Scoliosis is a musculoskeletal condition characterized by a lateral curvature of the spine. When viewed from the rear, the spine is shaped like a ‘C’ or an ‘S’ depending on the extent of curvature. The spine is normally in a straight line when viewed from the back, although there are natural curves when viewed sideways.

Scoliosis affects up to 7 million people in the US alone. Up to 3% of the population also has a curvature of 10 degrees or less, which are asymptomatic; thereby, these people are not aware that they have the condition unless accidentally seen on routine X-rays. Scoliosis is more common in females that are in their late childhood years.

Scoliosis can be classified into congenital, idiopathic or neuromuscular.

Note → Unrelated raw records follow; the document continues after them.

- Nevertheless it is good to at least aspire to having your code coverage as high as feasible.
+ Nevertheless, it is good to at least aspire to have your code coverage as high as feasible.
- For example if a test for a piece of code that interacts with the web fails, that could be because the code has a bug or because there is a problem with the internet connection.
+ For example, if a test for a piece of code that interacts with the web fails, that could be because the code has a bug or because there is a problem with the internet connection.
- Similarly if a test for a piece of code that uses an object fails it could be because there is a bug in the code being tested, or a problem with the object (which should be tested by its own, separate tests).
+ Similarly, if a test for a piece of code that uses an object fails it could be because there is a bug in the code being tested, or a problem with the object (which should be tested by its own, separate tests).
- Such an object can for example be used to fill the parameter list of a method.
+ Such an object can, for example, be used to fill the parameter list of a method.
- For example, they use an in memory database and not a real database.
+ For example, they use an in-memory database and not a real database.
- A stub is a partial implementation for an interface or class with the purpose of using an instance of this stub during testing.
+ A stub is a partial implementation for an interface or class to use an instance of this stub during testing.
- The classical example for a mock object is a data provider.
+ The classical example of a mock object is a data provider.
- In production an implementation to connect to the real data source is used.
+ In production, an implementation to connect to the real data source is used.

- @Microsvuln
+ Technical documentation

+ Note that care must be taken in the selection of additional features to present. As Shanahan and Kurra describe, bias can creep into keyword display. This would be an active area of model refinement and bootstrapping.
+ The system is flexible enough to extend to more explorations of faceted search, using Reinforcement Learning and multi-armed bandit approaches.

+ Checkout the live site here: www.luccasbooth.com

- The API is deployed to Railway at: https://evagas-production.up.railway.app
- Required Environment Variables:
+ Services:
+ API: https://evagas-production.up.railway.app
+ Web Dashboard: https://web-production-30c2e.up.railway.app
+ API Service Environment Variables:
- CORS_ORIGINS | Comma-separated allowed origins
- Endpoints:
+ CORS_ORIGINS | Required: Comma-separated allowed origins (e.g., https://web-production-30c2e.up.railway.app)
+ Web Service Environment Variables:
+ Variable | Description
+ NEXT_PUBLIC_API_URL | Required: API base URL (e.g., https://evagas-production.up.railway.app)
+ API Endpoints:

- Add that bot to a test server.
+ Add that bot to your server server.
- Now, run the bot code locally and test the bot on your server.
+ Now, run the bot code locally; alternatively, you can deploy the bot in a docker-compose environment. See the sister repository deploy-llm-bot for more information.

  • Congenial Scoliosis. Congenital scoliosis involves anomalies in the vertebrae at birth. This can be traced during the third to sixth week of fetal development wherein the spinal formation has been impaired. Most common etiologies include failure of segmentation or failure of formation of the spine.
  • Idiopathic Scoliosis. From the term itself, idiopathic scoliosis has no clear cause. It can occur during infancy, childhood, adolescent and adult years. Idiopathic scoliosis is seen to be self-limiting and harmless.
  • Neuromuscular Scoliosis. Neuromuscular scoliosis is the most common cause for scoliosis developing later in life. This can be caused by physical trauma, atrophy of the muscles on the spine or cerebral palsy. Physical trauma may include lifting heavy weights on one side of the body that causes the ligaments, tendons as well as the spinal joints to be injured.

Scoliosis is also associated with other conditions such as Marfan’s syndrome, Prader–Willi syndrome and Ehlers–Danlos syndrome, which all affect the musculoskeletal system. Scoliosis that develops later in life when the patient has achieved spinal maturity rarely leads to complications. Scoliosis that have developed earlier can lead to possible complications such as diminished lung capacity, heart compression and reduced mobility because of worsening of the curvature.

Signs and Symptom of Scoliosis

Aside from the lateral curvature of the spine as seen in X-rays, scoliosis can lead to the following manifestations:

  • Uneven muscles on one side of the vertebrae
  • Uneven lengths of the arms and legs
  • Uneven hips
  • Prominent shoulder blade or rib on the area of curvature

Scoliosis can also develop on the various areas of the spine although the most common location is on the thoracic vertebrae.

Scoliosis is diagnosed using X-rays since the lateral curvature can be easily seen using radiography. However, in growing patients, an MRI can also be done to assess the development of the spinal cord.

Prognosis of Scoliosis

The prognosis of scoliosis depends on the type as well as the progression of the deformity. Larger curves tend to be more severe as they can lead to severe compression of the thoracic organs. Smaller curves may not actually pose a serious risk. Also, thoracic scoliosis has higher risks for complication than lumbar or thoracic lumbar curves. Those who developed scoliosis before the adolescence years may also be at risk for higher progression as the spine has to develop with the abnormal curves.

Scoliosis, when not managed promptly, can lead to complications such as reduced capacity of the lungs as well as heart compression because the curvature alters the space within the thorax. In this line, managing scoliosis at early stages deems to be essential in maintaining optimum musculoskeletal functioning.